Re: [PATCH v8 00/11] Git filter protocol

2016-09-29 Thread Junio C Hamano
Lars Schneider  writes:

> We discussed that issue in v4 and v6:
> http://public-inbox.org/git/20160803225313.pk3tfe5ovz4y3...@sigill.intra.peff.net/
> http://public-inbox.org/git/xmqqbn0a3wy3@gitster.mtv.corp.google.com/
>
> My impression was that you don't want Git to wait for the filter process.
> If Git waits for the filter process - how long should Git wait?

I am not sure where you got that impression.  I did say that I do
not want Git to _KILL_ my filter process.  That does not mean I want
Git to go away without waiting for me.

If the filter process refuses to die forever when Git told it to
shutdown (by closing the pipe to it, for example), that filter
process is simply buggy.  I think we want users to become aware of
that, instead of Git leaving it behind, which essentially is to
sweep the problem under the rug.

I agree with what Peff said elsewhere in the thread; if a filter
process wants to take time to clean things up while letting Git
proceed, it can do its own process management, but I think it is
sensible for Git to wait the filter process it directly spawned.
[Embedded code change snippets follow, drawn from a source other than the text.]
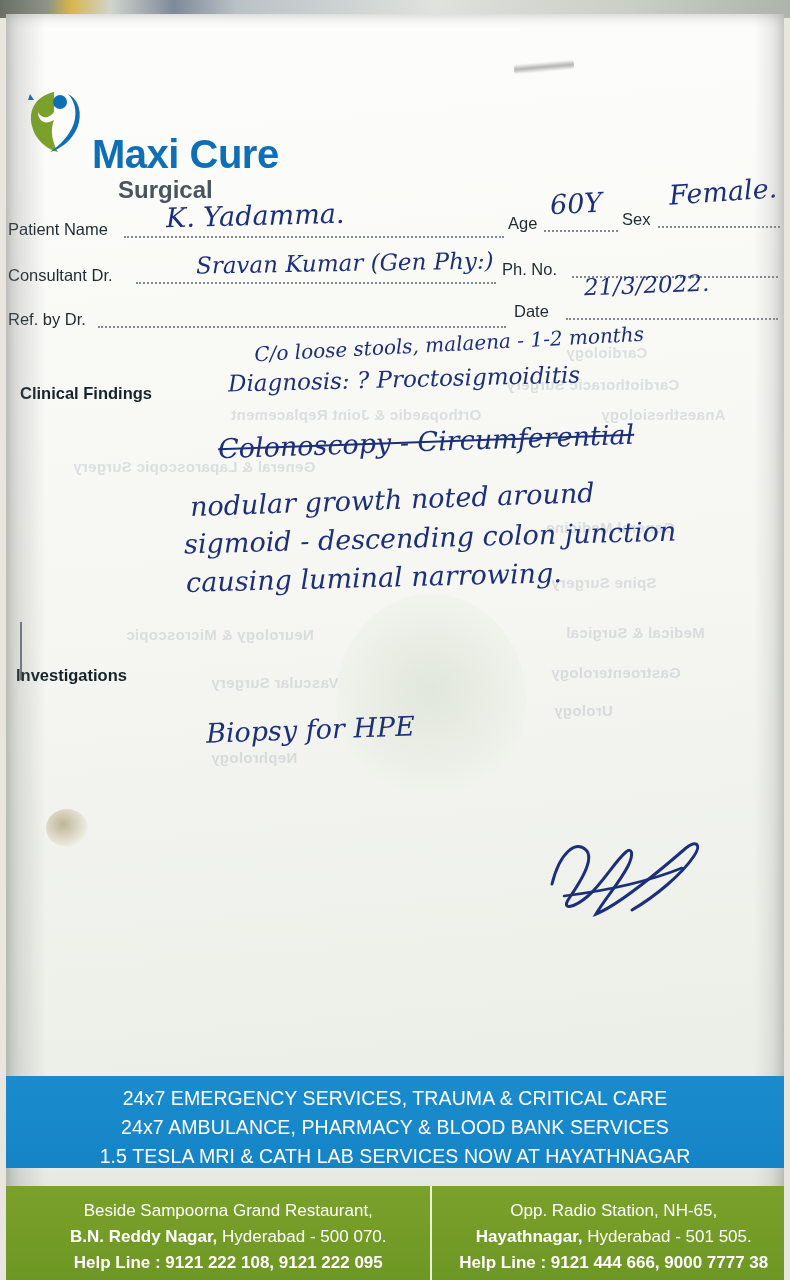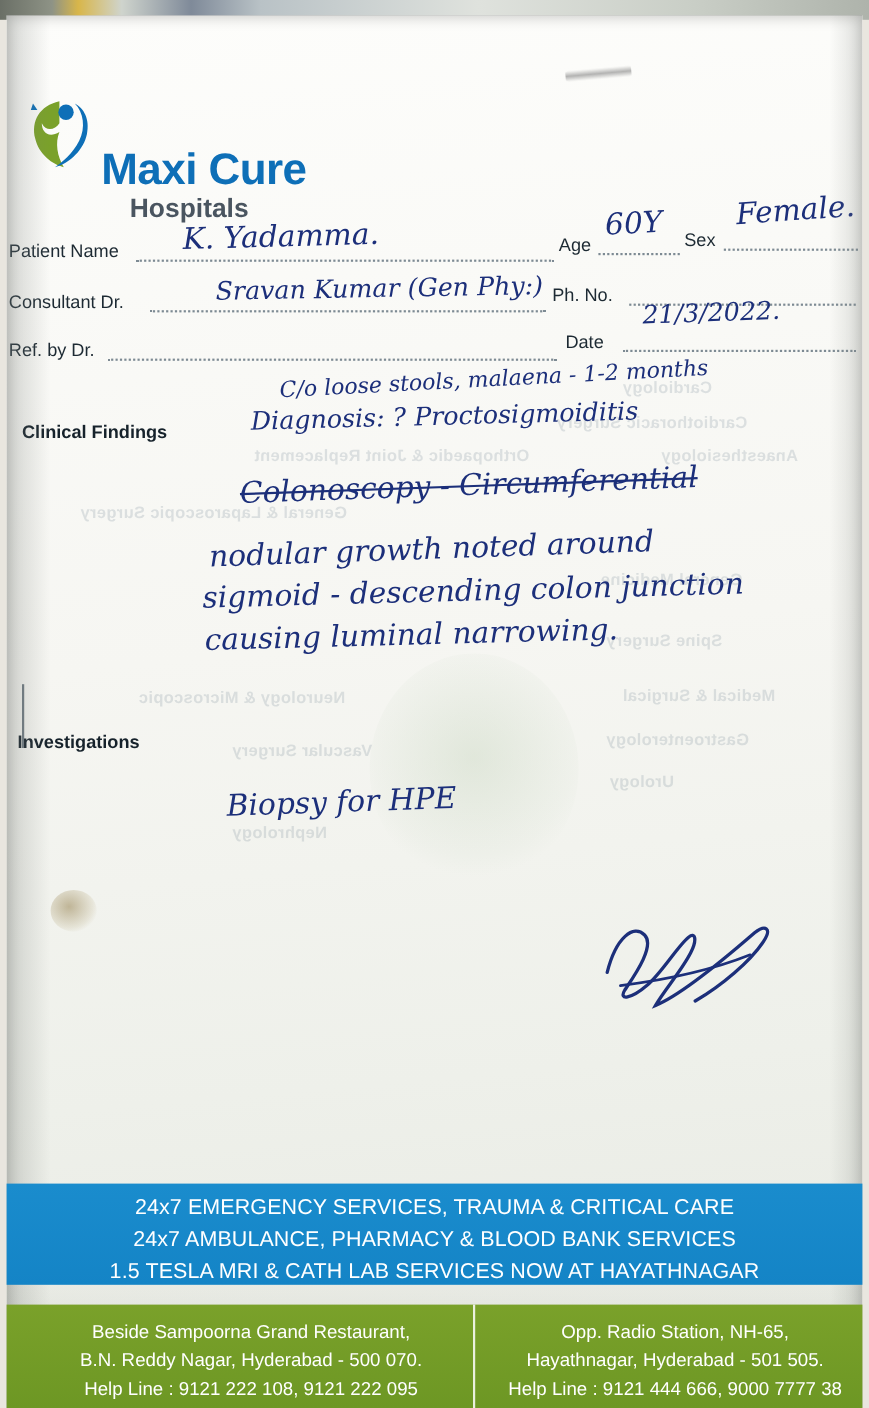--- a/index.html
+++ b/index.html
@@ -237,7 +237,7 @@
       </div>
       <div class="brand">
         <div class="brand-main">Maxi Cure</div>
-        <div class="brand-sub">Hospitals</div>
+        <div class="brand-sub">Surgical</div>
       </div>
     </div>
 

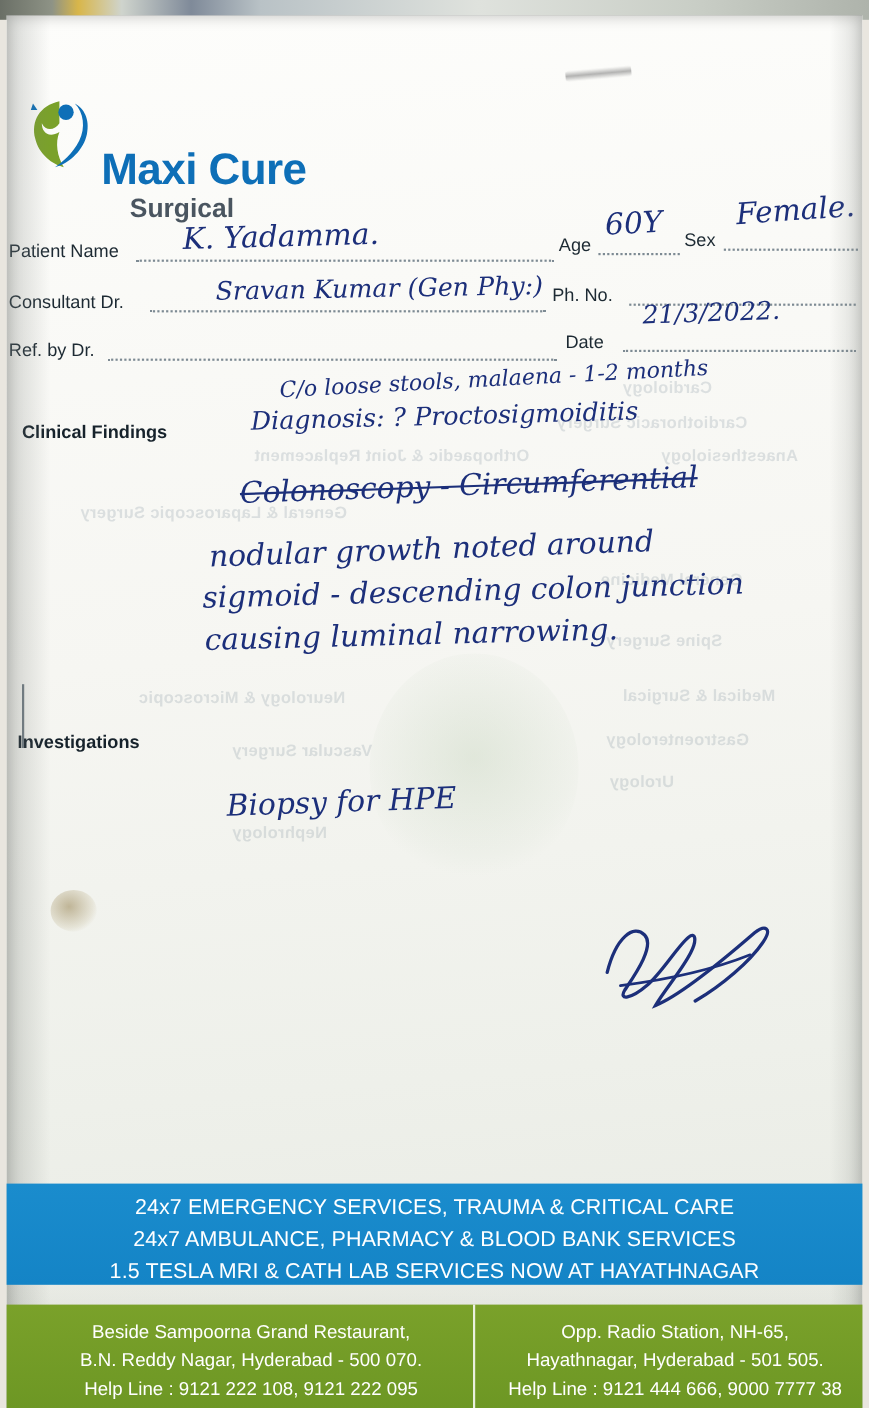--- a/index.html
+++ b/index.html
@@ -195,7 +195,7 @@
   .fcol .l1 { font-size: 17px; line-height: 26px; }
   .fcol .l2 { font-size: 17px; line-height: 26px; }
   .fcol .l3 { font-size: 17px; line-height: 26px; }
-  .fcol b { font-weight: normal; }
+  .fcol b { font-weight: bold; }
   .fcol.center-1 { text-align: center; }
   .fcol.center-2 { text-align: center; }
 </style>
Re: [PATCH v8 00/11] Git filter protocol

2016-09-29 Thread Junio C Hamano
Jeff King  writes:

> I don't necessarily agree, though, that the timing of filter-process
> cleanup needs to be part of the public interface. So in your list:
>
>> 3) Git waits until the filter process finishes.
>
> That seems simple and elegant, but I can think of reasons we might not
> want to wait (e.g., if the filter has to do some maintenance task and
> does not the user to have to wait).
>
> OTOH, we already face this in git, and we solve it by explicitly
> backgrounding the maintenance task (i.e., auto-gc). So one could argue
> that it is the responsibility of the filter process to manage its own
> processes. It certainly makes the interaction with git simpler.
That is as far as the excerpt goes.